Activity> Look for the line that has "text: 3606107633 ->" in the material below; please repeat it and every line after it, exactly, up to and including the line that has "text: 2021050992 ->", and nothing else.

Records for this exercise>
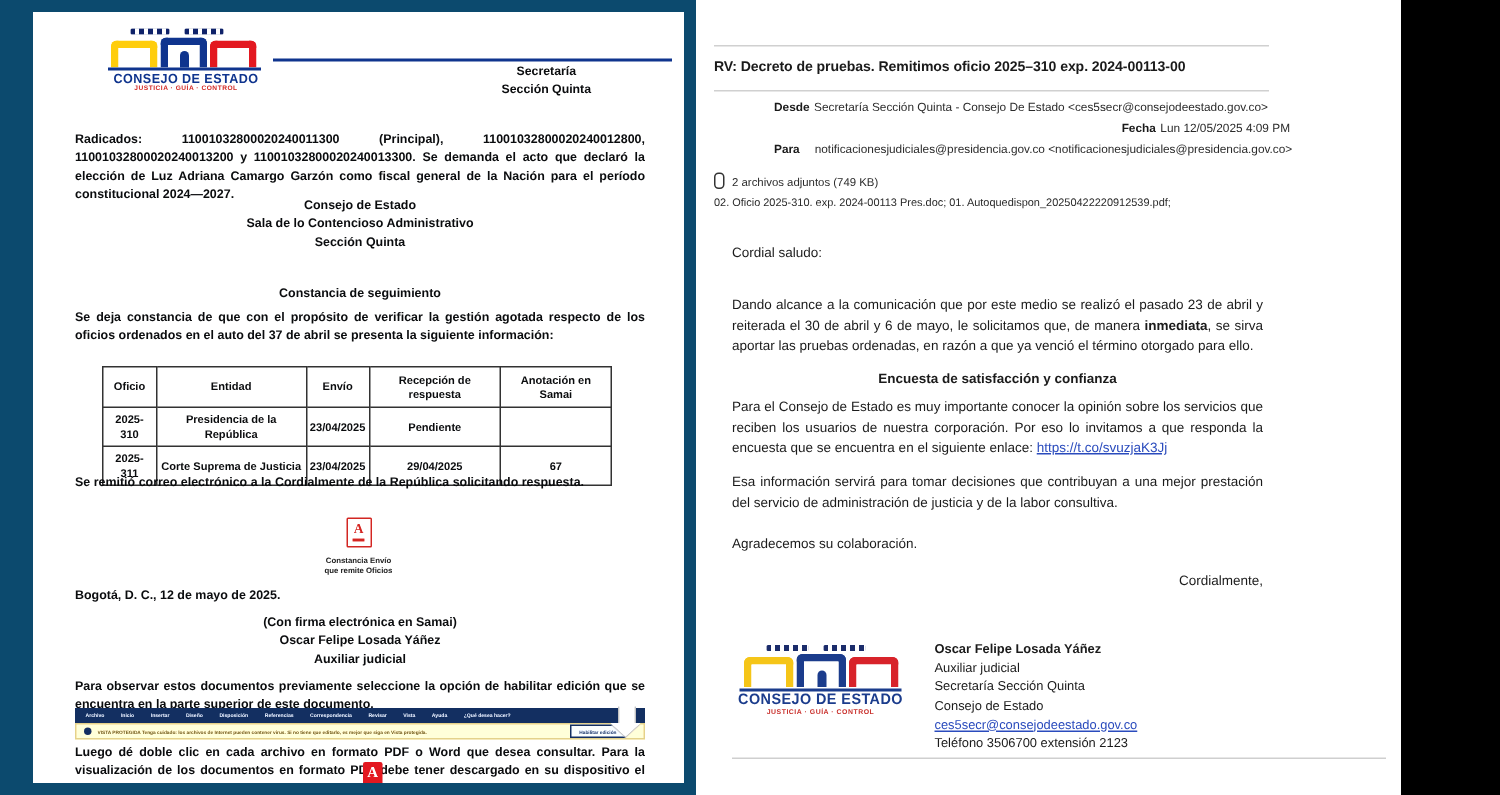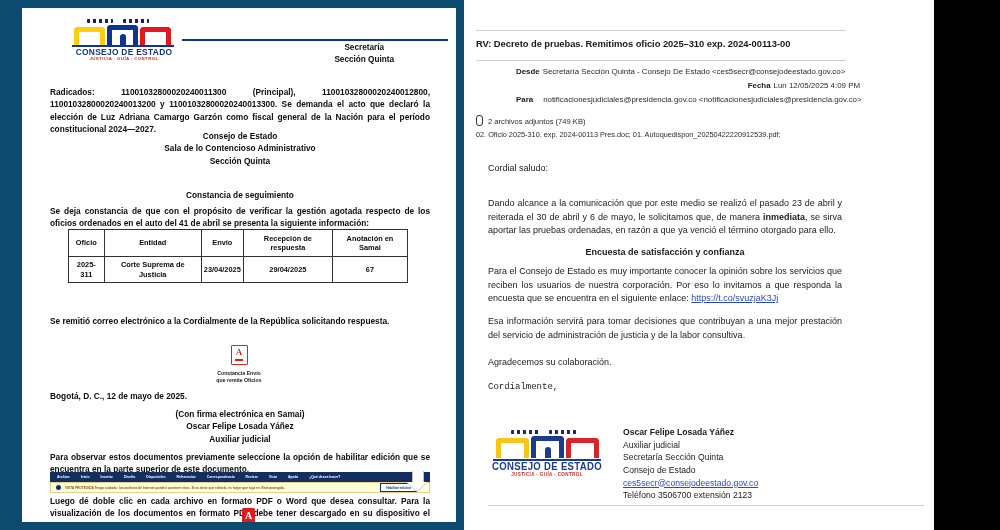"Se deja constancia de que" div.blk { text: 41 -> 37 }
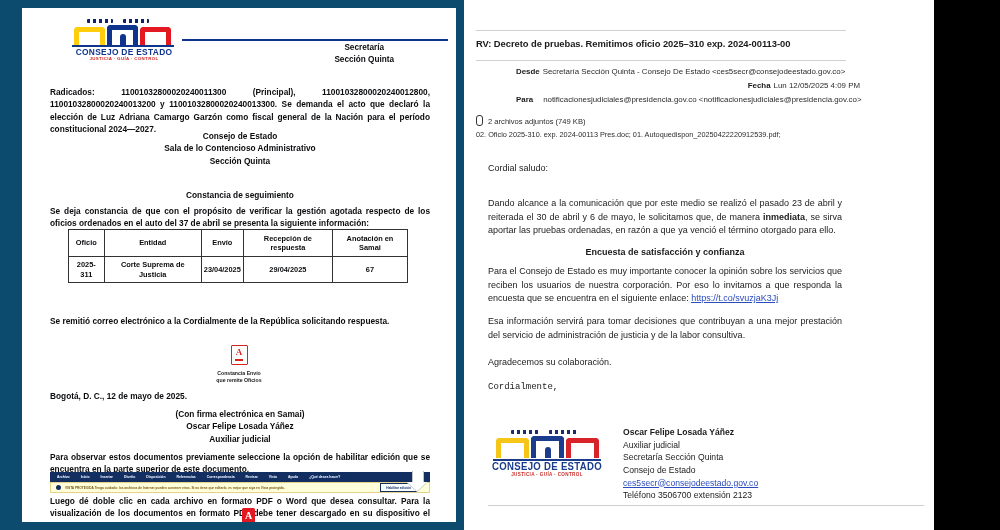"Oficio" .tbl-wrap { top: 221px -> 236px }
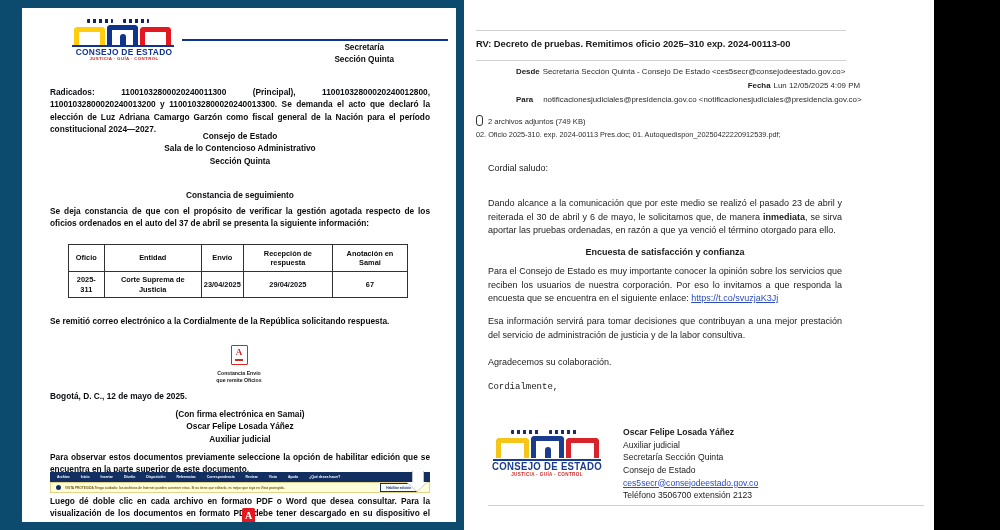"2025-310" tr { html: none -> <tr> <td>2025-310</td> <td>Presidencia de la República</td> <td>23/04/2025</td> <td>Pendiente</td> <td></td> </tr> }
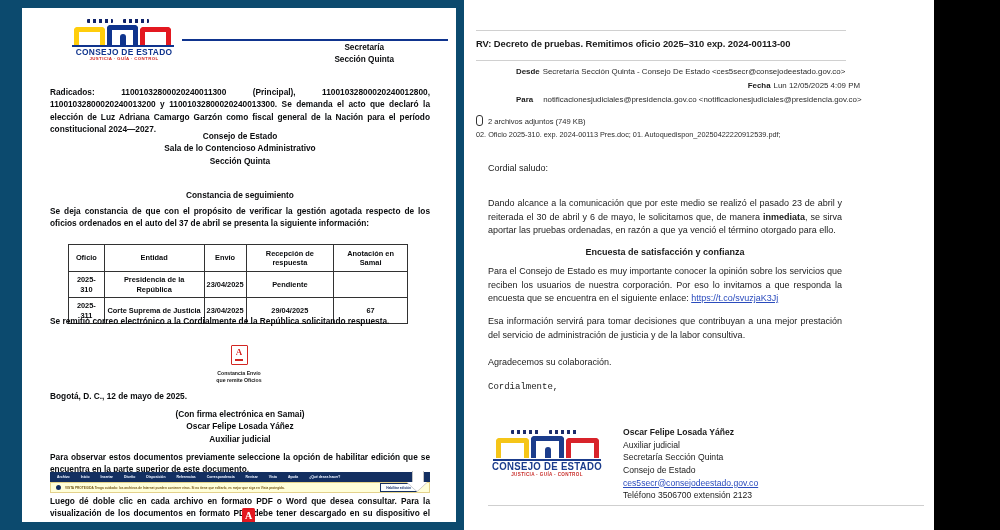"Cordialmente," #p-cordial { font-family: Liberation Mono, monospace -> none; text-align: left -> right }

...

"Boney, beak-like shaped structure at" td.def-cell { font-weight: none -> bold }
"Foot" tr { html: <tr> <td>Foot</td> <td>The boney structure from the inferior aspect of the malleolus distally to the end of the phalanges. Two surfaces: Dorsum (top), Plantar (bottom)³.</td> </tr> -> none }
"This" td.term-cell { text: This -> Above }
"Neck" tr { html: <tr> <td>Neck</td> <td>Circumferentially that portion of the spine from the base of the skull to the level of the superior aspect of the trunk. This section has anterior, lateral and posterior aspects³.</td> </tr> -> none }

...

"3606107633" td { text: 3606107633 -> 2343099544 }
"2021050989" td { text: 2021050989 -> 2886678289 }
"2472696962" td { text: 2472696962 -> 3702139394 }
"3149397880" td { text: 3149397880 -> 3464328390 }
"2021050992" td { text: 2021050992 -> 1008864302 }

Answer box>
"3606107633" td { text: 3606107633 -> 2343099544 }
"2021050989" td { text: 2021050989 -> 2886678289 }
"2472696962" td { text: 2472696962 -> 3702139394 }
"3149397880" td { text: 3149397880 -> 3464328390 }
"2021050992" td { text: 2021050992 -> 1008864302 }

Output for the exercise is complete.